Em relação a Lisboa, o traçado anunciado pelo Governo «terá um impacto absolutamente desastroso, porque vai trazer ainda mais carros para o centro da cidade». «Imagine-se o que é ter mais 60 mil veículos por dia na avenida central de Chelas, que depois vão para a Marechal Gomes da Costa, para a Estados Unidos da América e Segunda Circular na zona dos Olivais. É uma loucura».
Um túnel sob o Tejo
Nunes da Silva entende que «os problemas de trânsito na 25 de Abril só se resolvem com uma terceira travessia do Tejo, sim, mas terá de ser a ligação Algés-Trafaria». Não uma ponte, mas um túnel submerso que inclua transporte coletivo e transporte individual. «O engenheiro Pompeu Santos tem estudos feitos e uma patente registada. É possível a construção de túneis em zonas sísmicas e de solos pouco consistentes, como é o caso do estuário do Tejo. É a solução mais adequada do ponto de vista dos impactos ambientais e requer um investimento bastante menor».
O contrato de concessão da 25 de Abril e da Vasco da Gama termina em 24 de março de 2030 – apesar de se saber que este ano a Lusoponte processou o Estado para conseguir estender a concessão até janeiro de 2031, como forma de reaver o dinheiro perdido em portagens durante os meses da pandemia.

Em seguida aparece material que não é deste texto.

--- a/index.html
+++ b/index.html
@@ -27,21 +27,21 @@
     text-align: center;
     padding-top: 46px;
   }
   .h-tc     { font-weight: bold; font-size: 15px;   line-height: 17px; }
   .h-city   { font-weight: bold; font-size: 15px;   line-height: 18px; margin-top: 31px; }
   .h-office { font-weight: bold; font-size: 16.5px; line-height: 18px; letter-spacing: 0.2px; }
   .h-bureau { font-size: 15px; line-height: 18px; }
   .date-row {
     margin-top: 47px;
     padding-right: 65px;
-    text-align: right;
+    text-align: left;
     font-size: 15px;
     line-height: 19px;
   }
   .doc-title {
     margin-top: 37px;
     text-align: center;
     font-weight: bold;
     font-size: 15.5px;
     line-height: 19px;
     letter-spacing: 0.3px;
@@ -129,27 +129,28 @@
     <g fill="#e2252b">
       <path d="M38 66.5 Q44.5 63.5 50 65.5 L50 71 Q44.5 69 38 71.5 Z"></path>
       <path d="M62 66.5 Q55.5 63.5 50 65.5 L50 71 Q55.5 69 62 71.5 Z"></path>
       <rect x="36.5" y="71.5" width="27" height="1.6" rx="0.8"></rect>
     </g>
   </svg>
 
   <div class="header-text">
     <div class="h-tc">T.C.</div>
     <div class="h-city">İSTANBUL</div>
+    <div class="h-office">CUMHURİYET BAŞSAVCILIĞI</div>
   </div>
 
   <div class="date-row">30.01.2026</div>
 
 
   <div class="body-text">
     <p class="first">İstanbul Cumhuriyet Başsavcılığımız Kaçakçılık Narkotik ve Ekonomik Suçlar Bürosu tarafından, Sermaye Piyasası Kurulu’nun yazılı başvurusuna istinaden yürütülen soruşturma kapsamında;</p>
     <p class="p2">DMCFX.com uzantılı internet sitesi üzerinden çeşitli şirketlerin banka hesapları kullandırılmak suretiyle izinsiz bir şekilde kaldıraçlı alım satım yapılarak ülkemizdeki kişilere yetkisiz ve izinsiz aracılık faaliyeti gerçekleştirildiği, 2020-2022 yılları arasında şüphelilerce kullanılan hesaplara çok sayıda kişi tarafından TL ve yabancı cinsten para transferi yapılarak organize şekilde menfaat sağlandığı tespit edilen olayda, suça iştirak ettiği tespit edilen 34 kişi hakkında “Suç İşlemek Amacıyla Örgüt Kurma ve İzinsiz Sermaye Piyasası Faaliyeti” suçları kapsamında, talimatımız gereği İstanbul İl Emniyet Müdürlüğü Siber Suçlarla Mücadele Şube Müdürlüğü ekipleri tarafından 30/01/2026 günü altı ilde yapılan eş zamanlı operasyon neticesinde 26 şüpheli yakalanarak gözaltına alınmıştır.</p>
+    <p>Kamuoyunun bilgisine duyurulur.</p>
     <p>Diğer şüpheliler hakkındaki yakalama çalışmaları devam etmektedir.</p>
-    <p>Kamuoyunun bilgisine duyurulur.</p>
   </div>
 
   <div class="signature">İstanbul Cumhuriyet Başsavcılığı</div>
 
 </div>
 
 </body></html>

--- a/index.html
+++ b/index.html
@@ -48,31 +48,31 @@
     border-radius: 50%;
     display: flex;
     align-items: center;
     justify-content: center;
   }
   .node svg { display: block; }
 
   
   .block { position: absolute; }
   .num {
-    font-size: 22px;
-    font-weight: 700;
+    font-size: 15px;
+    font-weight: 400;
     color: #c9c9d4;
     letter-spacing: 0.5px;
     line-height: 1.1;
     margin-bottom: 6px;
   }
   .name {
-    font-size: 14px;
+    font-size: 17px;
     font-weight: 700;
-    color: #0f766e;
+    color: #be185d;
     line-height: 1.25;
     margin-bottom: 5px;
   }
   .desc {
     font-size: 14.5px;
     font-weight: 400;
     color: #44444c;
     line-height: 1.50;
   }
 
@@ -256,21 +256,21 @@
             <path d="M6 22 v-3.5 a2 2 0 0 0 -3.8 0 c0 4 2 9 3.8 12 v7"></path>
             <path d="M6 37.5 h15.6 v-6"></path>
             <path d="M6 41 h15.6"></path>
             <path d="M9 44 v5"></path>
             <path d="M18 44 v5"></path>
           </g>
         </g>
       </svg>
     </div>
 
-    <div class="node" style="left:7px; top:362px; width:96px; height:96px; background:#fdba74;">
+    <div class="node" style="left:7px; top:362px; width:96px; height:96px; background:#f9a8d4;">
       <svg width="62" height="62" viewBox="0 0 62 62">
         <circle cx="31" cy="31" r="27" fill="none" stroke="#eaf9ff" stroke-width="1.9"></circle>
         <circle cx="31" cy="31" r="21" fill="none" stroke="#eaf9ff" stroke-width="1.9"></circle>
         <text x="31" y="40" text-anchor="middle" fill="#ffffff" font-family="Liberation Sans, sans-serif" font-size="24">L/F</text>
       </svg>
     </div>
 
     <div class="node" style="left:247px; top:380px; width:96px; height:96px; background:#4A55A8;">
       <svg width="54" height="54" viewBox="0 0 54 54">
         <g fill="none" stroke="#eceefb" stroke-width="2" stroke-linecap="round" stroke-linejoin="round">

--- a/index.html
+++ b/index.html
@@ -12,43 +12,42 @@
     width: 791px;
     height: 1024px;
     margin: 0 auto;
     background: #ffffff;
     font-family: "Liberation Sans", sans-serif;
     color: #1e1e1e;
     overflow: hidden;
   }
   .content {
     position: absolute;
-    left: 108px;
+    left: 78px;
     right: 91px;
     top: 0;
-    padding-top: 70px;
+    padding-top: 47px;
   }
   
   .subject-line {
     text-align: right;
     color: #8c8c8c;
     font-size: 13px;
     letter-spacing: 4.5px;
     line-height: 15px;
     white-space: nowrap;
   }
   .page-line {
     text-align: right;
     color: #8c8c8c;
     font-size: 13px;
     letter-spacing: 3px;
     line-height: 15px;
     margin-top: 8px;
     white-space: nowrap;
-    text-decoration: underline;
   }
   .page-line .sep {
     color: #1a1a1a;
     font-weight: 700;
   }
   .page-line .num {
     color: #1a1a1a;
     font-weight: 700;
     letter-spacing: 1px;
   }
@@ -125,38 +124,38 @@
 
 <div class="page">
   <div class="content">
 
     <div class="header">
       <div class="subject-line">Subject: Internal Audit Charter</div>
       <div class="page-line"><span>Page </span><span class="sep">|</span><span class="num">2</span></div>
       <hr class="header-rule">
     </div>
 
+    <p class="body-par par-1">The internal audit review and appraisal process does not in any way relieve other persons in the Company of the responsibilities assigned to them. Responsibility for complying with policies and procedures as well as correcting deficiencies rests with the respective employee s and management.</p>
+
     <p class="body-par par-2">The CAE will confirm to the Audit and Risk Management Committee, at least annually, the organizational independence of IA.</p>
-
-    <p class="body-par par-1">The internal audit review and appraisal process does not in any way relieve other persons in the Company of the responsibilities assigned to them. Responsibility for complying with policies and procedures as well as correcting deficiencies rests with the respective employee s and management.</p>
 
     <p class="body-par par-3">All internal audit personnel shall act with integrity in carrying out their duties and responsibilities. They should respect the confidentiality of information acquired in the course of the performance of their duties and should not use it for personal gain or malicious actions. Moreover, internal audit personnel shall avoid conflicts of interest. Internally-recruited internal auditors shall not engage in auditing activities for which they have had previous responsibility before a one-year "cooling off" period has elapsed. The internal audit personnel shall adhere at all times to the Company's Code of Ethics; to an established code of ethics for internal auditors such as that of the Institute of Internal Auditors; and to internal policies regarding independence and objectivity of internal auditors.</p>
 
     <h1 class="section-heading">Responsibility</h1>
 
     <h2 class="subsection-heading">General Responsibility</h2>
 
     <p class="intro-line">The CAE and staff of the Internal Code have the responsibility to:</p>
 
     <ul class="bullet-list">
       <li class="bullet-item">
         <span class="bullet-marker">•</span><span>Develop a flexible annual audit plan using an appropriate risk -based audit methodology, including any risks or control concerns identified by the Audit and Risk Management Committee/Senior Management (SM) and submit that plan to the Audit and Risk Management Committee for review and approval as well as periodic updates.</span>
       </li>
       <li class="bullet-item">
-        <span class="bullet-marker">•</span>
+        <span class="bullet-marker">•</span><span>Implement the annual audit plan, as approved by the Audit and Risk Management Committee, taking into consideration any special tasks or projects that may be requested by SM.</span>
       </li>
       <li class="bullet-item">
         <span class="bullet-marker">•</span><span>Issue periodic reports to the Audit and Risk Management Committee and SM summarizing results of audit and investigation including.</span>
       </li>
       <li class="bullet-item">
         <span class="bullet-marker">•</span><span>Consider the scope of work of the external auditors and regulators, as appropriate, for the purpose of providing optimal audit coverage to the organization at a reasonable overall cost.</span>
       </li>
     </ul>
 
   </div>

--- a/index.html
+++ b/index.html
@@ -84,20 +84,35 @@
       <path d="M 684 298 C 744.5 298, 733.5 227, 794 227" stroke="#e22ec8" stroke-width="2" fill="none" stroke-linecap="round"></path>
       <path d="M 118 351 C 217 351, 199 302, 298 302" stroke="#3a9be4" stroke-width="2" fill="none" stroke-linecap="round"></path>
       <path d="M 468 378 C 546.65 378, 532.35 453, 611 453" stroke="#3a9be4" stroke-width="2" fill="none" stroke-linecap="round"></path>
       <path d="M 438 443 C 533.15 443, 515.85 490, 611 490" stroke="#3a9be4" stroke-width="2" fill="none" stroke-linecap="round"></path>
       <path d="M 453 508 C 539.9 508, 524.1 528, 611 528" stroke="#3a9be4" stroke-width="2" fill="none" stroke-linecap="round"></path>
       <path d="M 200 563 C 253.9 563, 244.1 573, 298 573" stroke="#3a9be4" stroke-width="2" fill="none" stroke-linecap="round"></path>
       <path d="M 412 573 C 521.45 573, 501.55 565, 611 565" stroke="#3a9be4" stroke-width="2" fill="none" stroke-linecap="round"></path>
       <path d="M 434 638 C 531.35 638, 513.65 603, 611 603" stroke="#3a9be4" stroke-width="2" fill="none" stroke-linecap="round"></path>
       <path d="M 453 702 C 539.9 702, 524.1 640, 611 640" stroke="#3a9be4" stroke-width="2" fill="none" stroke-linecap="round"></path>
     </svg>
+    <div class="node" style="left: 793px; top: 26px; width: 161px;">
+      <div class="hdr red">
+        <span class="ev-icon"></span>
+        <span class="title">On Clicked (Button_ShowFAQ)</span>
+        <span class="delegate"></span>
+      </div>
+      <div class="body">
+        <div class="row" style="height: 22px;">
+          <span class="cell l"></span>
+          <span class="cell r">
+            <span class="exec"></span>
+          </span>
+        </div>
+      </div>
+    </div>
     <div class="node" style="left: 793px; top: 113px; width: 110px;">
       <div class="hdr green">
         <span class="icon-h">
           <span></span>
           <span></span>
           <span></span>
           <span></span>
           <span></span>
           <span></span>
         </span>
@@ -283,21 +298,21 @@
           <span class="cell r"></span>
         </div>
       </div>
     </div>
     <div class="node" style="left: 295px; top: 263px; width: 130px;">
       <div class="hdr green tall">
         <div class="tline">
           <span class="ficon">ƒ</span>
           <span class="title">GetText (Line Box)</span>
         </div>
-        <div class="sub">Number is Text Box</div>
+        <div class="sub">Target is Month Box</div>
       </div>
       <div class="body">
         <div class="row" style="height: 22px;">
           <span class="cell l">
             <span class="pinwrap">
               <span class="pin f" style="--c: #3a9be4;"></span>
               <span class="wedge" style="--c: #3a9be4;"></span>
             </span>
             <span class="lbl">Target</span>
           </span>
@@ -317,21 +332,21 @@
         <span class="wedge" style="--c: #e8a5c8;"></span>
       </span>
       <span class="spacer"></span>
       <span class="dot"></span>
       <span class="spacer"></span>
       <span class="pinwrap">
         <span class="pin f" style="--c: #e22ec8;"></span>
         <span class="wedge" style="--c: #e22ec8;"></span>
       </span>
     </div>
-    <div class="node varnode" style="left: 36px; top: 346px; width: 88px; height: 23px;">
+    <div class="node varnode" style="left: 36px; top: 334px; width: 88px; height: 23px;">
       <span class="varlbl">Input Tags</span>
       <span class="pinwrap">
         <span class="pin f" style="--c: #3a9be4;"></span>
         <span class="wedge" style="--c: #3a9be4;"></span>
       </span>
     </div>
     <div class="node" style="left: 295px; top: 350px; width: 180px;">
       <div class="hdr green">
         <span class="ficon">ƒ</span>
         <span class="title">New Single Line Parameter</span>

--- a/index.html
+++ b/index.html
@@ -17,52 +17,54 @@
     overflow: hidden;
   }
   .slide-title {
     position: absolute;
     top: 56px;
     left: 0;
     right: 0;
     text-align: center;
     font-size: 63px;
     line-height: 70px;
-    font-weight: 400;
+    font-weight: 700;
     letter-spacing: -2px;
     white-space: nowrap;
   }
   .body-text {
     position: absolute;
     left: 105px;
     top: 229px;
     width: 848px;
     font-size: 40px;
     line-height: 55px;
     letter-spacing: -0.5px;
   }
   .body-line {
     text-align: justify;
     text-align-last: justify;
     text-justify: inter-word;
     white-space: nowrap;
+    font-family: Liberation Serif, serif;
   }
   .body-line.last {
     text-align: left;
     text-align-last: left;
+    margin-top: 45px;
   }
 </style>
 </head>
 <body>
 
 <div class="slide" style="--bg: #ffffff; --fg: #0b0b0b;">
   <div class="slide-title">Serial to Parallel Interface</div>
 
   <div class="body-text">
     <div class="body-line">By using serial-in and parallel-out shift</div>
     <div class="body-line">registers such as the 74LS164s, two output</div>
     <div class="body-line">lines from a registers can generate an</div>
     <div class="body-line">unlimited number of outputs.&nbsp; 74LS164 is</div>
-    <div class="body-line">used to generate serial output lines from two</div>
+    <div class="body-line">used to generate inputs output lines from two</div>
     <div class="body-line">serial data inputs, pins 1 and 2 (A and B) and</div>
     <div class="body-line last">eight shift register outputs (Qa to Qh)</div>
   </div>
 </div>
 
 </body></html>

A concessão foi assinada em 1994, no que hoje pode ser visto como a primeira grande parceria público-privada em Portugal. Terá de ser o atual Governo a renegociar as condições da concessão. O ministro das Infraestruturas, Miguel Pinto Luz, disse esta semana ao Nascer do SOL que «dado o prazo de vigência do contrato de concessão, não há ainda previsão de renegociação das condições em vigor».
Um comunicado do Governo em maio do ano passado indicava que o executivo pretende a «definição de um novo modelo de gestão para as três travessias do Tejo, que inclua a construção da terceira travessia». Na Assembleia da República, Pinto Luz disse há um ano que já tinha «equipas a trabalhar numa nova concessão que nomeadamente englobará a terceira travessia do Tejo».
É possível que a Lusoponte – cujo presidente é António Palma Ramalho, marido da ministra do Trabalho e da Segurança Social, Maria do Rosário Palma Ramalho – fique com as três pontes e a respetiva receita das portagens, a troco ser responsável pela maior fatia do financiamento da travessia Chelas-Barreiro.